■ **Task material**:
-- Opening Marker --

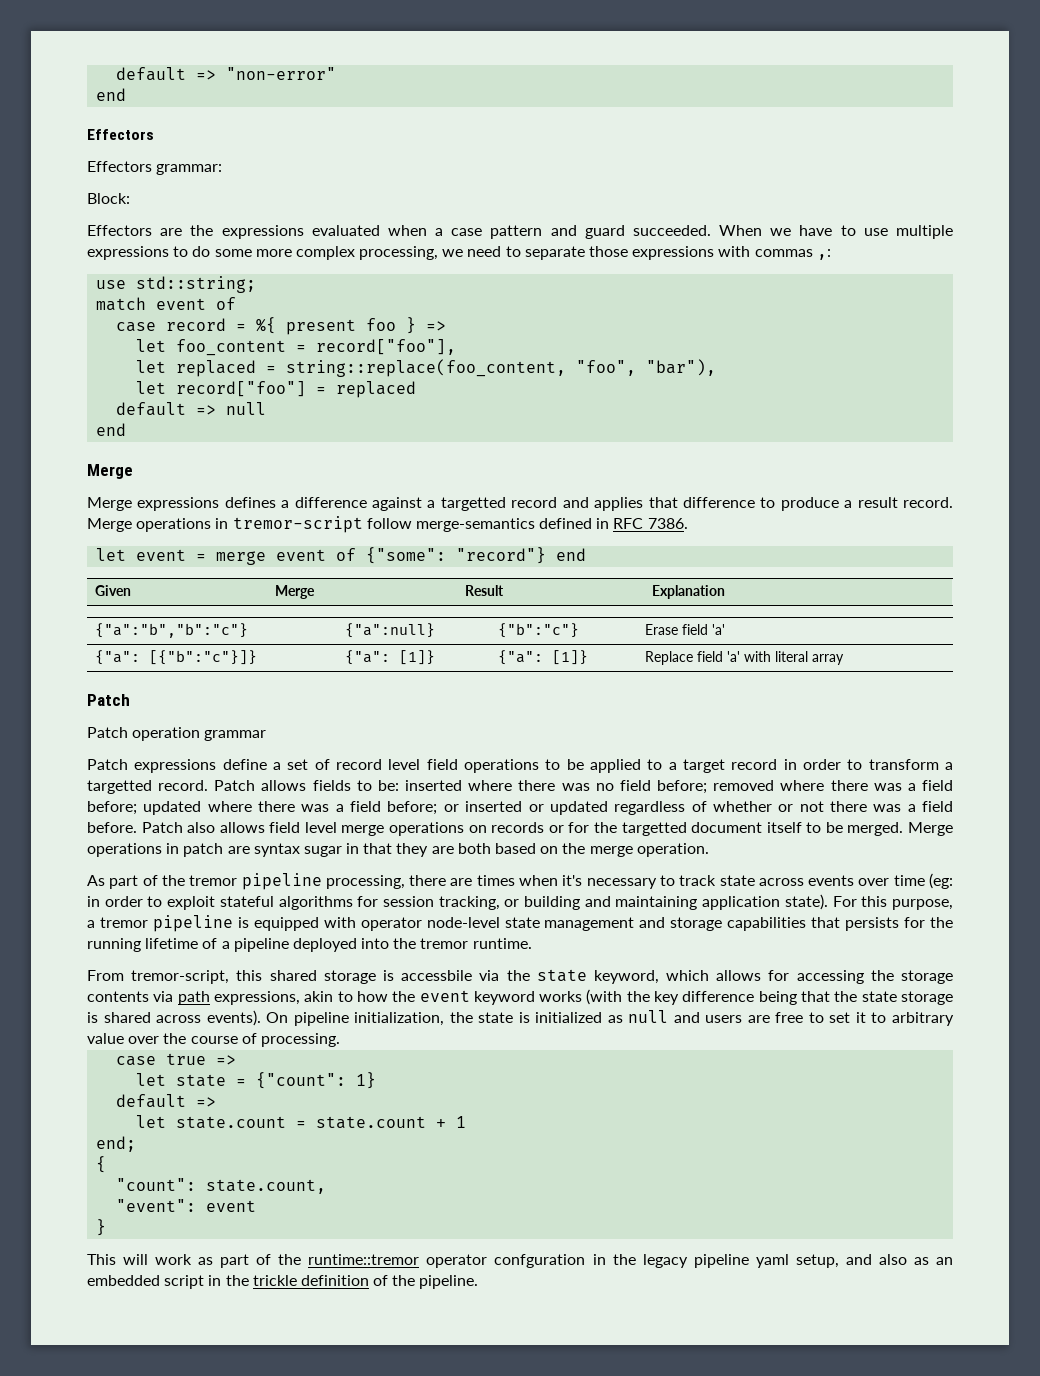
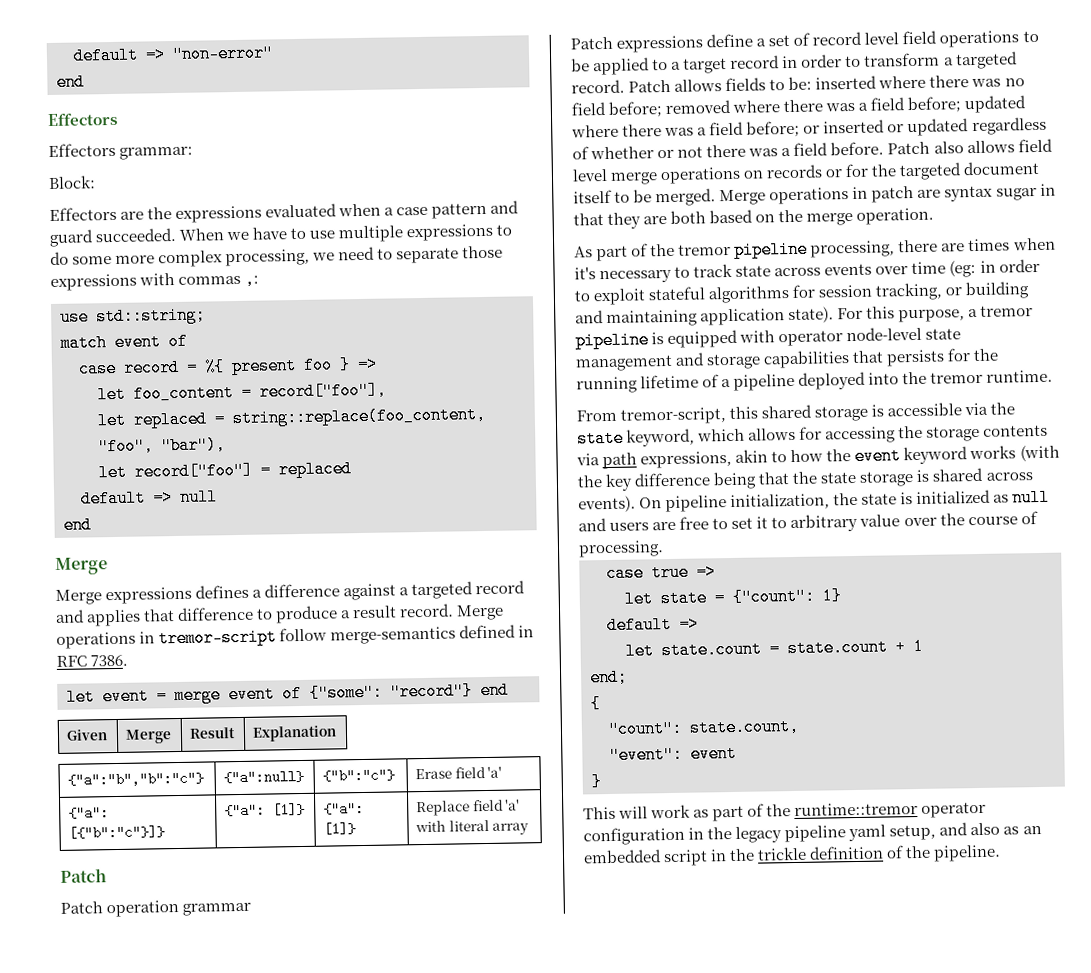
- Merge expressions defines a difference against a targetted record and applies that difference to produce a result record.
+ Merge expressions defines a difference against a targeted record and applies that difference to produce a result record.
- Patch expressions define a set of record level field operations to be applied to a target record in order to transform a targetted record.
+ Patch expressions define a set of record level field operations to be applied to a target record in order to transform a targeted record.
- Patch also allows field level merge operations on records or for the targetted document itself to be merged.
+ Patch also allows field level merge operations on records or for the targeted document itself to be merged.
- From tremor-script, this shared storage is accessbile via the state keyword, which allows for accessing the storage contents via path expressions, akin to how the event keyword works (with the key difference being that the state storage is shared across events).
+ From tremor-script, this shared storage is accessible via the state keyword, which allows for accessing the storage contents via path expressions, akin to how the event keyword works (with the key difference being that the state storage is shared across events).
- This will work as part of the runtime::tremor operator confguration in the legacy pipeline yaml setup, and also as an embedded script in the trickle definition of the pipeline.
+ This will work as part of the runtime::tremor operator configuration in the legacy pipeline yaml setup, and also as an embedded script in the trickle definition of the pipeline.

-- Closing Marker --
-- Opening Marker --

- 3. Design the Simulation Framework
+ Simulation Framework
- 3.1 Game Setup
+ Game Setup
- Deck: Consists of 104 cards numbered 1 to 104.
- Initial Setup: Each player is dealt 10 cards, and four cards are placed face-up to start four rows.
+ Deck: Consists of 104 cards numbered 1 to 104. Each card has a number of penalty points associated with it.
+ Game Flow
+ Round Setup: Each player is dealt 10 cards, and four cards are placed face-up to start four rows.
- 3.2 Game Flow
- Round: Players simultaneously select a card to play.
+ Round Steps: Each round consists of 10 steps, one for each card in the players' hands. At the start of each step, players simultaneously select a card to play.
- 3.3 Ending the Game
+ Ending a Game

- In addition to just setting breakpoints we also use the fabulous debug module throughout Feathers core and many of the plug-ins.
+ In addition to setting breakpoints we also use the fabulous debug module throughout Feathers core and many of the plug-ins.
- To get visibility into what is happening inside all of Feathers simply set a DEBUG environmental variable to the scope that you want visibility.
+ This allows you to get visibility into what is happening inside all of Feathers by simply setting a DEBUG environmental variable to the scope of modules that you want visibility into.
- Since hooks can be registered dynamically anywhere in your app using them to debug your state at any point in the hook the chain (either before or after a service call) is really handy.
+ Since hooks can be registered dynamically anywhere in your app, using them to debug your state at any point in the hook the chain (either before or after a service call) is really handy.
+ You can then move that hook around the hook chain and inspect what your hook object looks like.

-- Closing Marker --

■ **What you need to do**:
Every line in the data that holds "pipeline" should be copied out.

■ **Result for this task**:
- This will work as part of the runtime::tremor operator confguration in the legacy pipeline yaml setup, and also as an embedded script in the trickle definition of the pipeline.
+ This will work as part of the runtime::tremor operator configuration in the legacy pipeline yaml setup, and also as an embedded script in the trickle definition of the pipeline.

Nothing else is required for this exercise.